The Senate Banking Committee held a hearing about Facebook’s plans for Libra, a new digital financial system it announced in June, amid widespread concern the company was moving to launch the platform without time for regulators and lawmakers to properly vet it. The company stunned Washington last month when it said it hoped to launch Libra as early as 2020 with a coalition of financial and tech partners and to allow billions of Facebook users to send money to each other around the world with ease.

During the hearing, a bipartisan group of lawmakers grilled Facebook Vice President David Marcus, who is in charge of the Libra project, saying they were worried about the social media company’s reputation when it came to user data.

“Facebook is dangerous,” Sen. Sherrod Brown (D-Ohio), the ranking member of the banking committee, said during the hearing. “The last thing we need is to concentrate even more power in huge corporations. Look at Facebook’s record. We would be crazy to give them a chance to experiment with people’s bank accounts and to use powerful tools they don’t understand, like monetary policy, to jeopardize hardworking Americans’ ability to provide for their families.”

Sen. Martha McSally (R-Ariz.) was more blunt, saying simply: “I don’t trust you guys.”

“Instead of cleaning up your house, you are launching into a new business model,” the lawmaker said, pointing to what she called “repeated deceit” by Facebook.
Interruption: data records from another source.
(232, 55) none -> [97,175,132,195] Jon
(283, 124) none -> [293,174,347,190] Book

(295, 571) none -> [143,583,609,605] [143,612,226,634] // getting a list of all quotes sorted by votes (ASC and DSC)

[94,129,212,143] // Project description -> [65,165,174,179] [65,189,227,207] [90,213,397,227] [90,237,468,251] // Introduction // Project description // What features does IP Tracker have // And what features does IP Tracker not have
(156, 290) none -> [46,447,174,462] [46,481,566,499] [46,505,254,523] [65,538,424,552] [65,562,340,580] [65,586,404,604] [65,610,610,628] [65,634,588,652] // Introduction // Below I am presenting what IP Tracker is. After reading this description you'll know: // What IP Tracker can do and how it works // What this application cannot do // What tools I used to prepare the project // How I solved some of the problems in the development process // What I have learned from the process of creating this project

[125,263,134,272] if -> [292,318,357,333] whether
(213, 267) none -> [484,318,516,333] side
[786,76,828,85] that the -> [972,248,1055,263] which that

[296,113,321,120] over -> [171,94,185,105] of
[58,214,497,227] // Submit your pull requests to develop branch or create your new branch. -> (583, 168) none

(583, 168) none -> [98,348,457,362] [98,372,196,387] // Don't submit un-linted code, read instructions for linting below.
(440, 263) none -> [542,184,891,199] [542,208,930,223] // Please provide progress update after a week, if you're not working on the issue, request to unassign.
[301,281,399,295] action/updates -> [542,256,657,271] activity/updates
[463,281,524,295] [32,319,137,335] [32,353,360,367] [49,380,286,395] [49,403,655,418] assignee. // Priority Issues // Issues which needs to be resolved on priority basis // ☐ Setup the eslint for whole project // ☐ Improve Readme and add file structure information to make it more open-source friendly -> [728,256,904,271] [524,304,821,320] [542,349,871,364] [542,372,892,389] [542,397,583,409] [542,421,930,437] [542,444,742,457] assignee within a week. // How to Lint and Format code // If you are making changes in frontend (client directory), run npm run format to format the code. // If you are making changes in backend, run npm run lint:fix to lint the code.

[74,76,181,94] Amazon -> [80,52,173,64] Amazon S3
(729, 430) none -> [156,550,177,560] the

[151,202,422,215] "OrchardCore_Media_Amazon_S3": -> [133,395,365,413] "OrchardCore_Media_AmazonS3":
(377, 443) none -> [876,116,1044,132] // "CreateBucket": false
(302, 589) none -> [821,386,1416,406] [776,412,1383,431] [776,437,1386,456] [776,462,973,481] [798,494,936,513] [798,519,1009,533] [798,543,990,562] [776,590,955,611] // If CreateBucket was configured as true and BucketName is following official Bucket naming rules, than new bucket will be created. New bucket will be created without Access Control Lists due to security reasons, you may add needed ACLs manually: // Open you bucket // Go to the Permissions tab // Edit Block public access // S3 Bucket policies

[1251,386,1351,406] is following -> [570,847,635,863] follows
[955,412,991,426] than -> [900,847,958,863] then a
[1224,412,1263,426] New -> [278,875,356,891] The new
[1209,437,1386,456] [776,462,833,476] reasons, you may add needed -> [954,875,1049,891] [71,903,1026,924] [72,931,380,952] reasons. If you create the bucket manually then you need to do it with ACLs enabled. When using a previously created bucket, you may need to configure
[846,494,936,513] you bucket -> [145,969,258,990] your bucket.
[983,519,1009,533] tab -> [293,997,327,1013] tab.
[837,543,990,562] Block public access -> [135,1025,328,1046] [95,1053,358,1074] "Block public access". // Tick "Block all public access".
Marcus repeatedly moved to placate lawmakers, saying Libra wouldn’t be offered to the public until regulatory concerns were taken care of. He said Facebook was committed to “take the time to get this right.”

“We’ve made mistakes in the past,” he said. “We have been working, and are working hard, to get better.”

Last week, the Federal Trade Commission reportedly voted to hand down a fine of about $5 billion to Facebook over privacy violations centered on the Cambridge Analytica data breach. If it’s approved by the Justice Department, the fine would be the largest ever levied against a tech company and would signal Washington’s willingness to do its part to rein in Silicon Valley giants.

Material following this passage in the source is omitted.